Regla 3: Todo vale. Ya hace tiempo, Sun Tzu descubrió el engaño como medio potente para ganar una guerra. Venda culebras progresistas aunque el pobre animal tenga más de 100 años. Sea pillo, para que los Don Ottos del gobierno, con sus argumentos técnicos fomes, se mareen. Algo regalarán.

Regla 4: Repita los mismos eslóganes una y otra vez. Deben ser simplistas, eso sí. Así siempre tendrá algo que responder sin gastar energía neurológica.
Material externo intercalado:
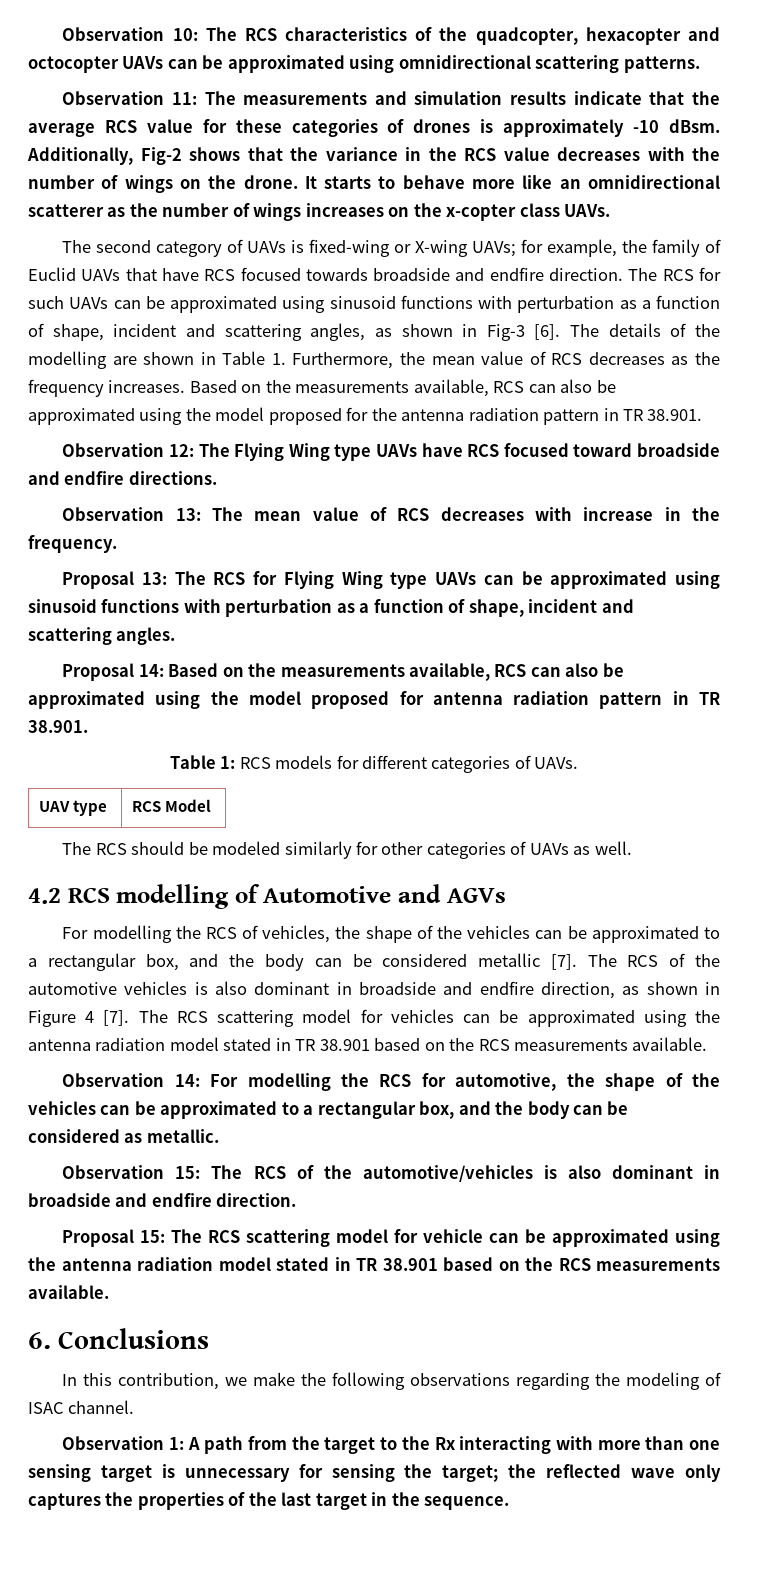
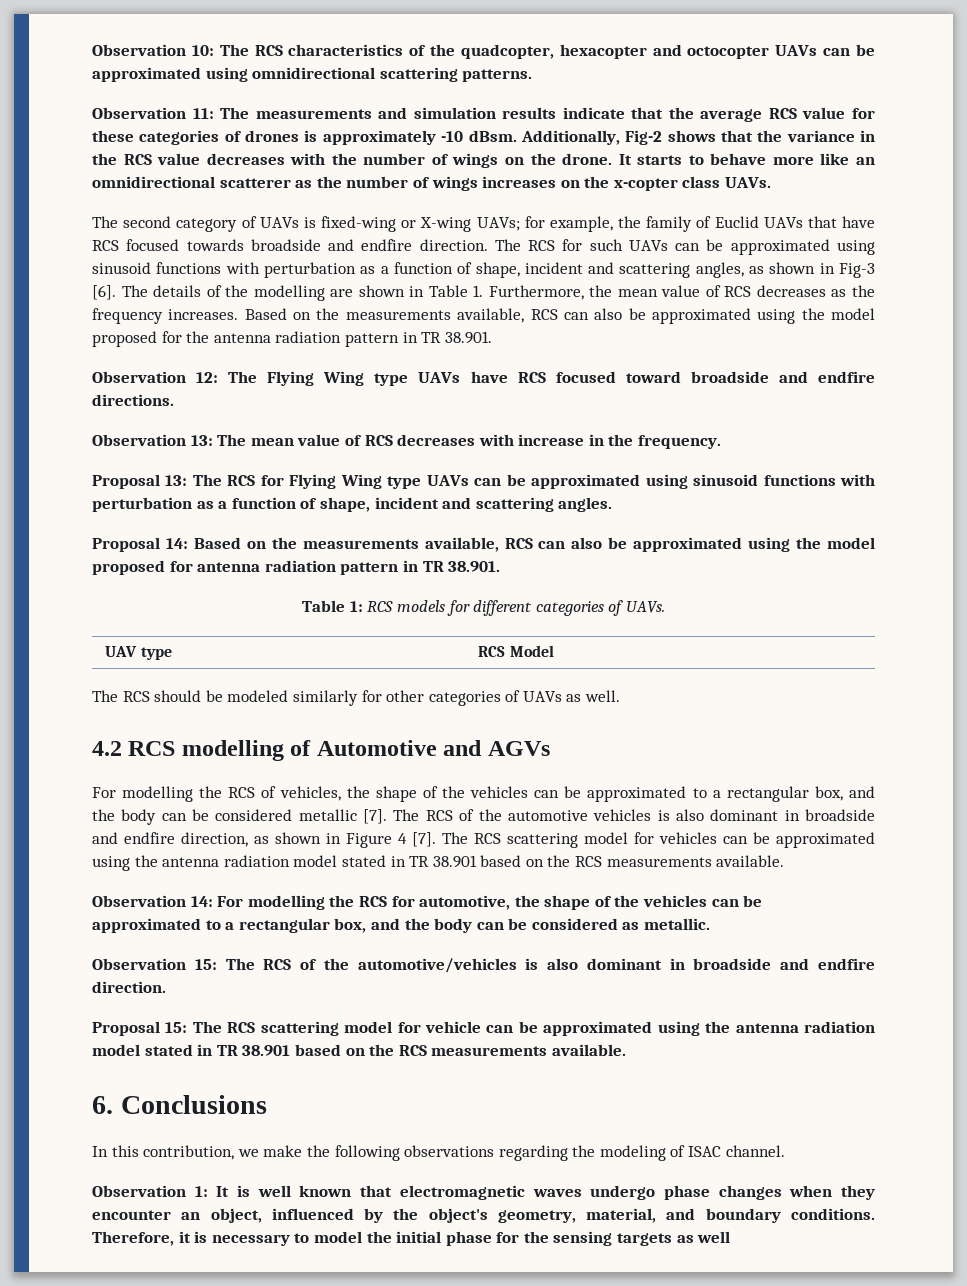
- Observation 1: A path from the target to the Rx interacting with more than one sensing target is unnecessary for sensing the target; the reflected wave only captures the properties of the last target in the sequence.
+ Observation 1: It is well known that electromagnetic waves undergo phase changes when they encounter an object, influenced by the object's geometry, material, and boundary conditions. Therefore, it is necessary to model the initial phase for the sensing targets as well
Aprenda del gurú Big T (Tellier o Trump, ambos maestros).

Regla 5: Desubíquese múltiples veces en público. Siempre conseguirá cobertura mediática para elevar su rating. Contará con periódicos “clínicamente” fieles. Insulte, si puede ser en las cámaras legislativas, mejor. Dese gustos vociferantes y odiosos. Lo peor que le puede pasar es que lo nombren presidente del senado.

Bonus Track: Los enemigos más peligrosos están en sus propias filas. Enlode agresivamente su pasado conformista. Algunos se irán solitos. El resto, alinéelos con amenazas del infierno y promesas apetitosas.

Ahora aprendió todo, mi querido Dummy-Opositor. ¿Fácil, no? Solo le faltan dos detallitos: que los ciudadanos electores también sean dummies; y que el gobierno siga tan dummy de no saber movilizarlos. Suerte con eso.